Awk: compare values in two columns of the same file


 
Thread Tools Search this Thread
Top Forums UNIX for Beginners Questions & Answers Awk: compare values in two columns of the same file
# 1  
Old 07-24-2019
Awk: compare values in two columns of the same file

I'm trying to learn awk, but I've hit a roadblock with this problem. I have a hierarchy stored in a file with 3 columns:
Code:
id	name	parentID
4	D	2
2	B	1
3	C	1
1	A	5

I need to check if there are any values in column 3 that are not represented anywhere in column 1. I've tried this:
Code:
awk '{arr[$1];} !($3 in arr) {print $0}' file.txt

The desired output would be:
Code:
1	A	5

But it prints the entire file instead. What am I doing wrong?
# 2  
Old 07-24-2019
Hi, to determine if a value is not present in a column, you have to read the entire file first. There are two choices, read the file and put all relevant information in memory and then print the results, or read the same file twice.

With the latter approach, something like this should work:

Code:
awk 'NR==FNR{A[$1]; next} !($3 in A)' file.txt file.txt

Code:
id	name	parentID
1	A	5


--
Note: NR==FNR is a condition that only applies when the file is being read for the first time. The next statement ensures the rest of the code is used when reading the file for the second time.

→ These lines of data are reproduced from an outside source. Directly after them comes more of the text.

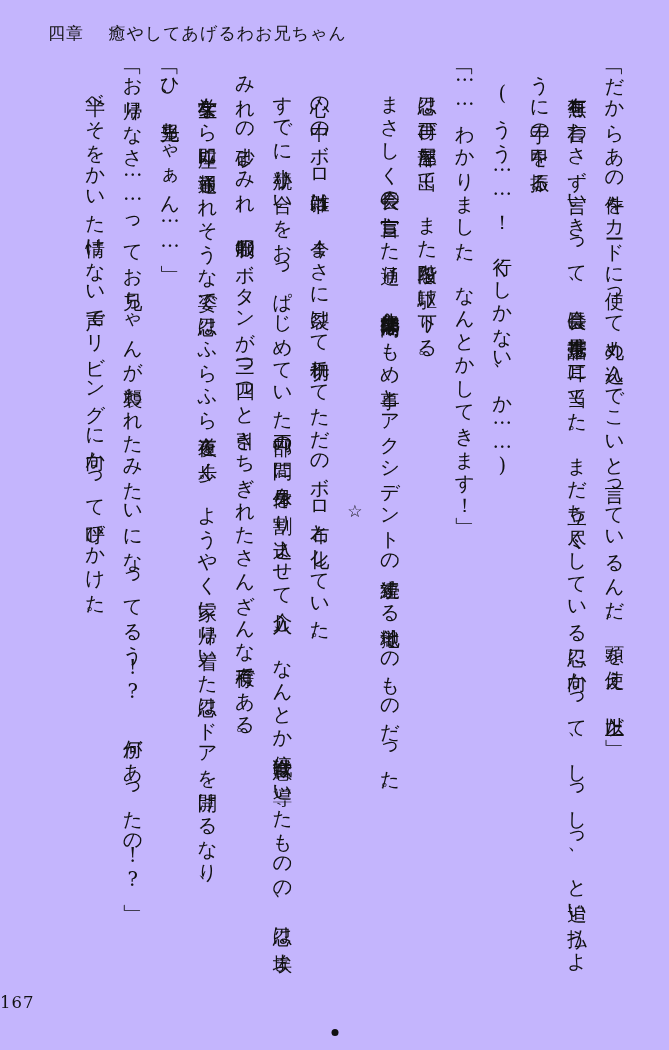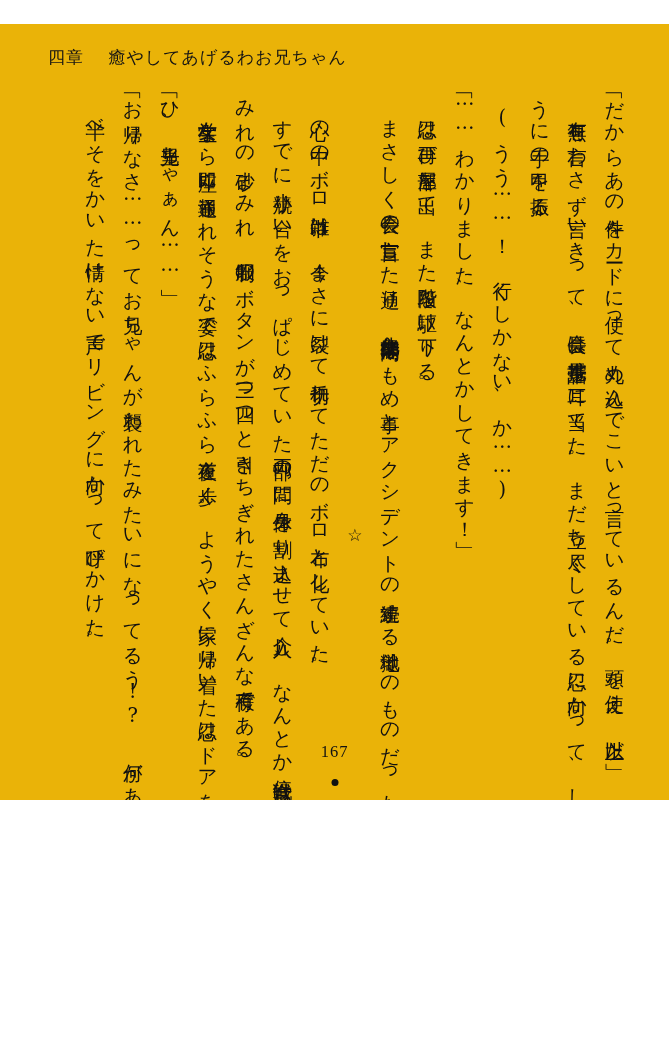--- a/index.html
+++ b/index.html
@@ -14,10 +14,9 @@
   #page {
     position: relative;
     width: 669px;
-    height: 776px;
-    background: #eab308;
+    height: 1050px;
+    background: #c4b5fd;
     overflow: hidden;
-    margin-top: 24px;
   }
 
   

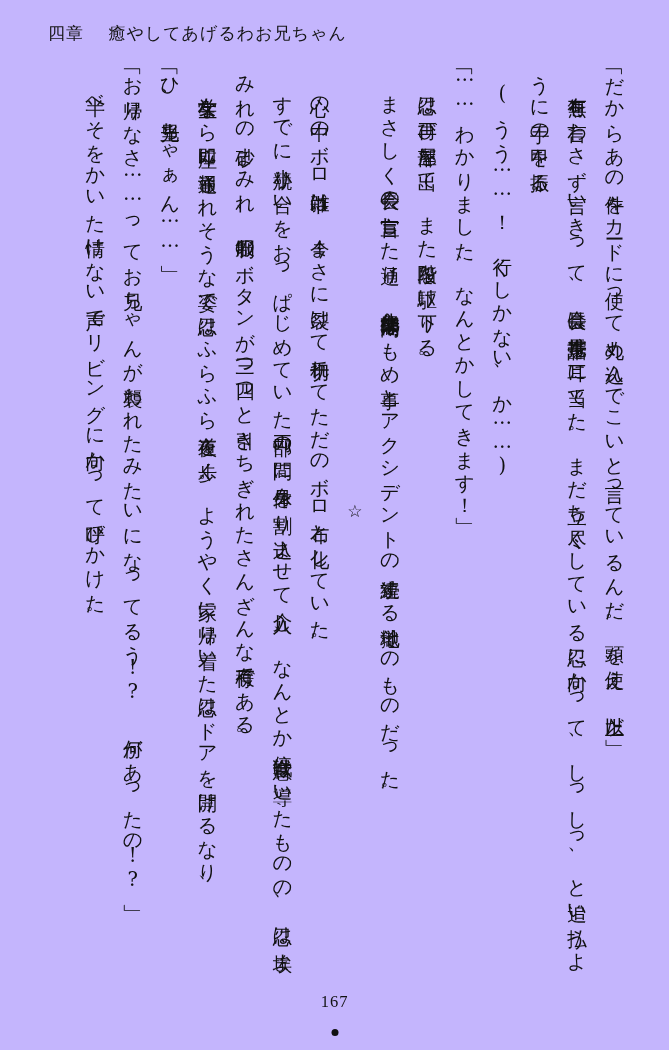--- a/index.html
+++ b/index.html
@@ -77,11 +77,9 @@
     bottom: 38px;
     left: 0;
     right: 0;
-    text-align: center;
     font-size: 16.5px;
     letter-spacing: 1px;
     color: #121212;
-    font-family: Liberation Serif, serif;
   }
   
   #bottom-dot {

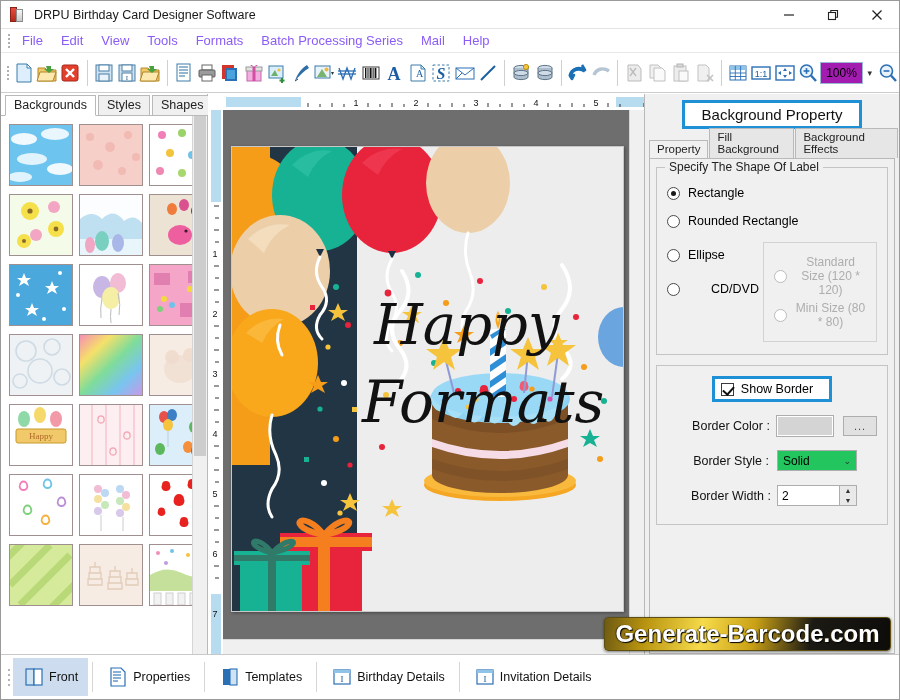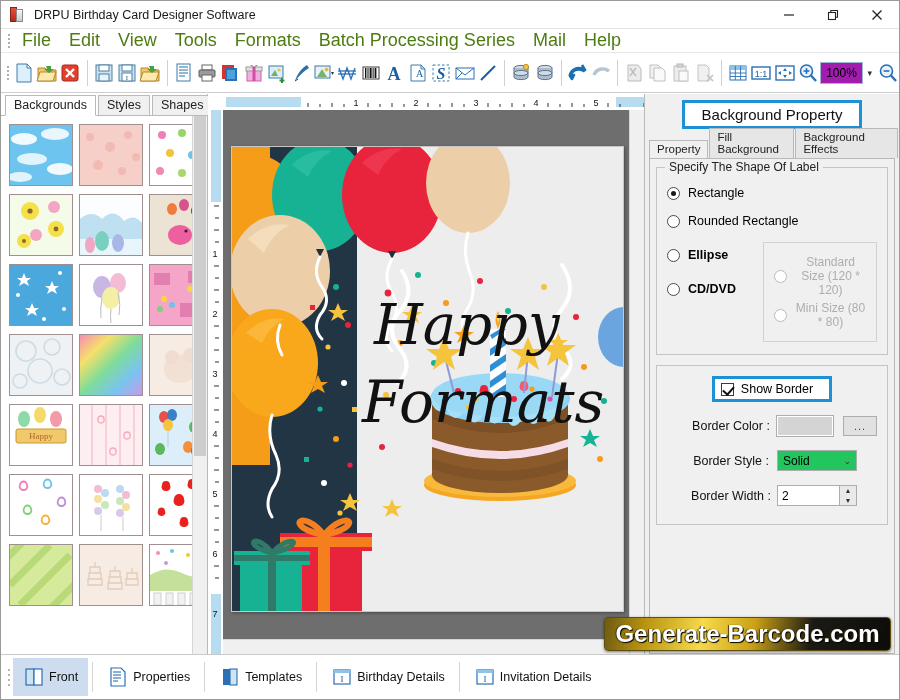--- a/index.html
+++ b/index.html
@@ -32,7 +32,7 @@
   .mdots { width:8px; height:16px; display:flex; flex-direction:column;
            justify-content:center; align-items:center; gap:2px; }
   .mdots i { width:2px; height:2px; background:#b0b0b0; display:block; }
-  .menu-item { padding:3px 9px; font-size:18px; color:#4d7c0f; white-space:nowrap; }
+  .menu-item { padding:3px 9px; font-size:13px; color:#8b5cf6; white-space:nowrap; }
 
   
   .toolbar { height:40px; display:flex; align-items:center; background:#fff;

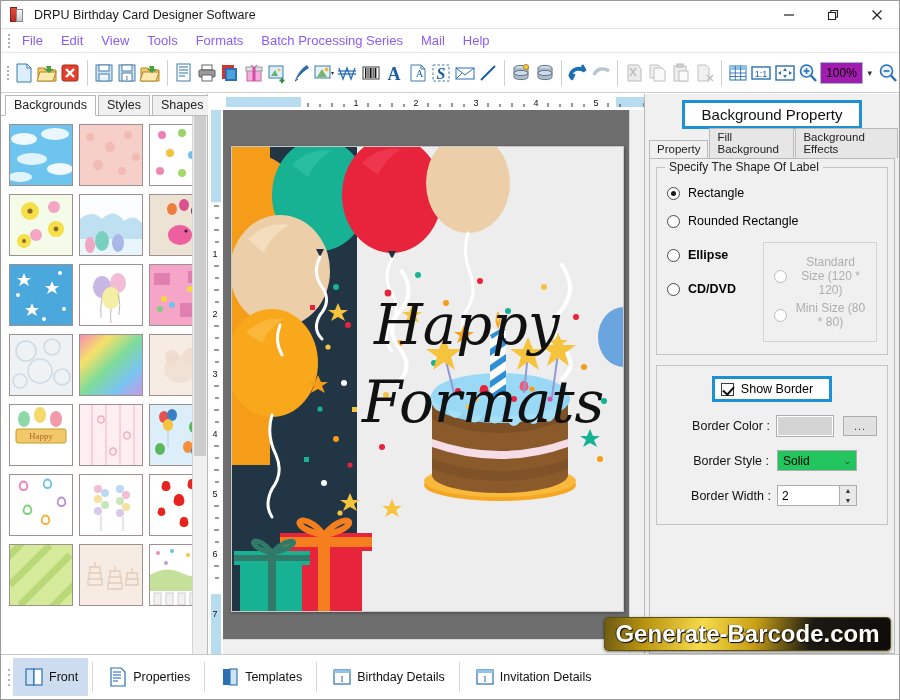--- a/index.html
+++ b/index.html
@@ -1096,7 +1096,7 @@
           </div>
 
           <div class="cdrow">
-            <div style="width:82px;font-weight:bold;">
+            <div style="width:82px;">
               <div class="radio-row" style="margin:6px 0 20px;">
                 <span class="rad"></span>
                 <span>Ellipse</span>

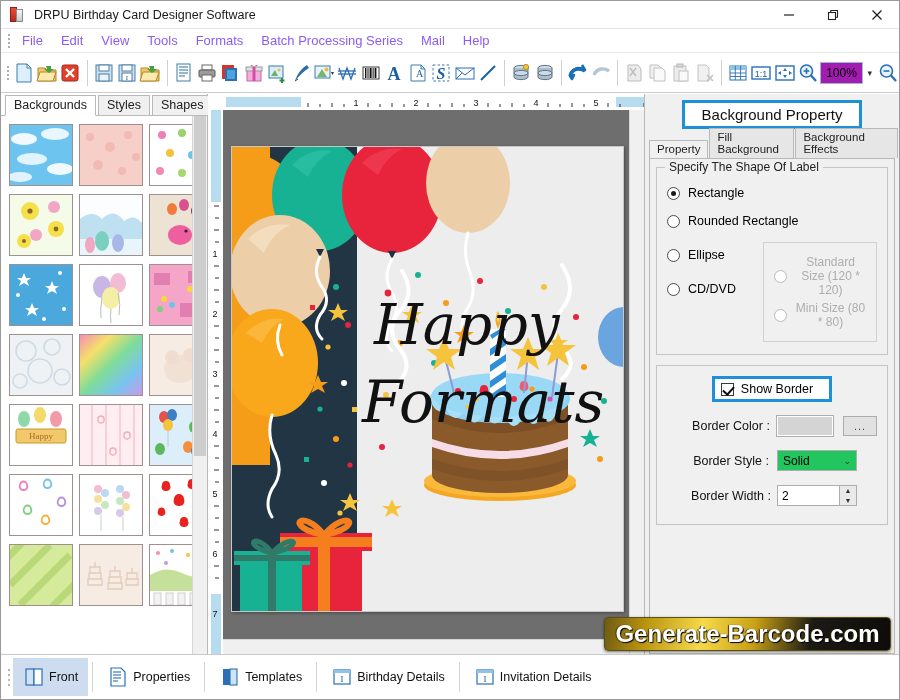--- a/index.html
+++ b/index.html
@@ -1101,7 +1101,7 @@
                 <span class="rad"></span>
                 <span>Ellipse</span>
               </div>
-              <div class="radio-row" style="margin:0;">
+              <div class="radio-row" style="margin:0;gap:23px;">
                 <span class="rad"></span>
                 <span>CD/DVD</span>
               </div>

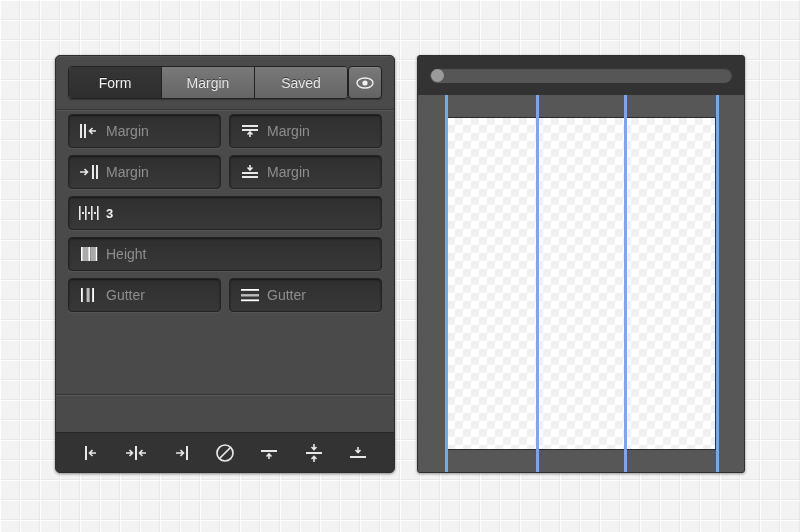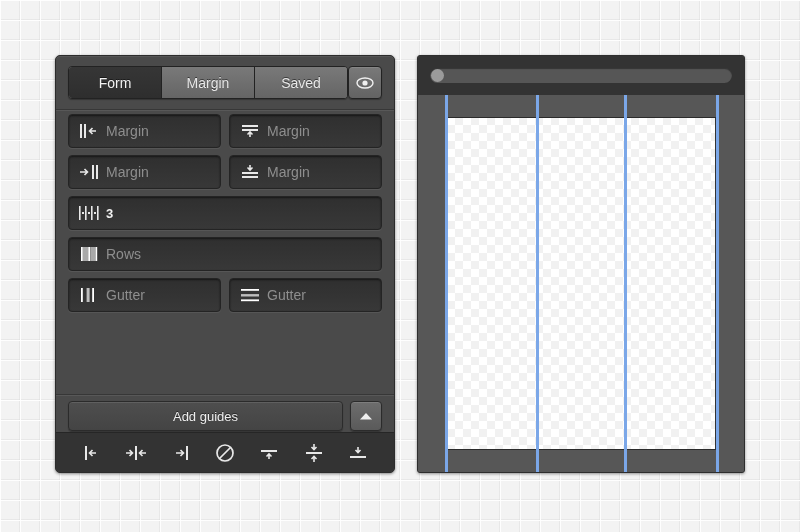--- a/index.html
+++ b/index.html
@@ -222,7 +222,7 @@
             <rect x="17.4" y="1" width="1.8" height="14" fill="#ffffff"></rect>
           </svg>
         </span>
-        <span class="ftext">Rows</span>
+        <span class="ftext">Height</span>
       </div>
     </div>
 

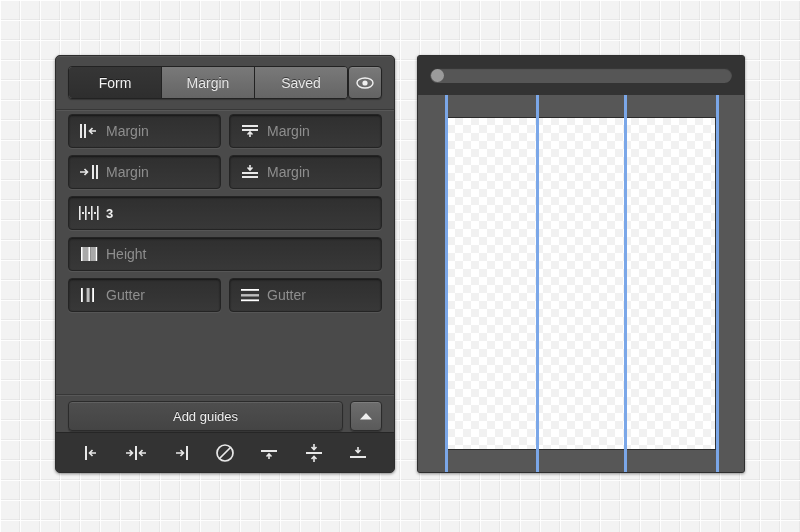--- a/index.html
+++ b/index.html
@@ -254,18 +254,6 @@
   <div class="footer">
     <div class="divider" style="top:0;"></div>
 
-    <div class="addbar">
-      <div class="addbtn">
-        <span>Add guides</span>
-      </div>
-      <div class="discbtn">
-        <span>
-          <svg width="16" height="10" viewBox="0 0 16 10">
-              <polygon points="8,2 14,8.5 2,8.5" fill="#efefef"></polygon>
-            </svg>
-        </span>
-      </div>
-    </div>
 
     <div class="toolbar">
       <div class="tbtn">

Last edited by Scrutinizer; 07-24-2019 at 08:35 PM..
These 2 Users Gave Thanks to Scrutinizer For This Post:
# 3  
Old 07-24-2019
Thanks, that worked beautifully! I had a bit of trouble getting it to work in my real life application (a 2 GB file with dozens of columns and over 2 million lines), but I managed to get it to work by specifying the field separator:
Code:
awk -F '\t' 'NR==FNR{A[$1]; next} !($3 in A)' file.txt file.txt

There were blank spaces in some of the fields.

Thanks a lot for your help.

--- Post updated at 02:57 AM ---

Actually, one more thing. The current output includes lines if there's no value in column 3, e. g., with this file:
Code:
id	name	parentID
4	D	2
2	B	1
3	C	1
1	A	5
6	E

I get this result:
Code:
id	name	parentID
1	A	5
6	E

Since the purpose of this exercise is to find parentIDs that are missing from the id column, I am not interested in lines where $3 is empty. How can I get it to omit those?

Last edited by kaktus; 07-24-2019 at 10:37 PM..
# 4  
Old 07-25-2019
Hi, try modifying the condition like so:
Code:
$3!="" && !($3 in A)

This User Gave Thanks to Scrutinizer For This Post:
# 5  
Old 07-25-2019
Works great, thanks!
# 6  
Old 07-25-2019
To avoid one logical test for every line in a file, this (based on Scrutinizer's proposal) might be interesting, too:


Code:
awk 'BEGIN {A[""]} NR==FNR{A[$1]; next} !($3 in A)' file file

This User Gave Thanks to RudiC For This Post:
# 7  
Old 07-25-2019
Thanks, for my 2GB file, this saves a little bit of processing time: 2m38.580s vs. 2m43.779s. Could you please explain what adding A[""] does?
Login or Register to Ask a Question

Previous Thread | Next Thread

10 More Discussions You Might Find Interesting

1. Shell Programming and Scripting

Compare two files column values using awk

Judi # cat File1 judi /export/home 76 judi /usr 83 judi # judi # cat File2 judi /export/home 79 judi /usr 82 judi # if COLUMN3 of File2 is greater that COLUMN3 of File1, then print File2's lines juid /export/home 79 Code tags please (2 Replies)
Discussion started by: judi
2 Replies

2. Shell Programming and Scripting

Compare 2 columns of files awk

hello everybody I have 2 files the file1 has 10 columns and the form: ... 110103 0802 1.16 38 20.16 22 1.21 8.77 0.00 20 120103 0832 23.40 38 22.10 21 46.35 10.17 0.00 28 120103 1413 45.00 38 24.50 21 48.85 7.89 0.00 38 130103 1112 23.40 38 22.10 21 48.85 ... (5 Replies)
Discussion started by: phaethon
5 Replies

3. Shell Programming and Scripting

How to compare the values of a column in a same file using awk?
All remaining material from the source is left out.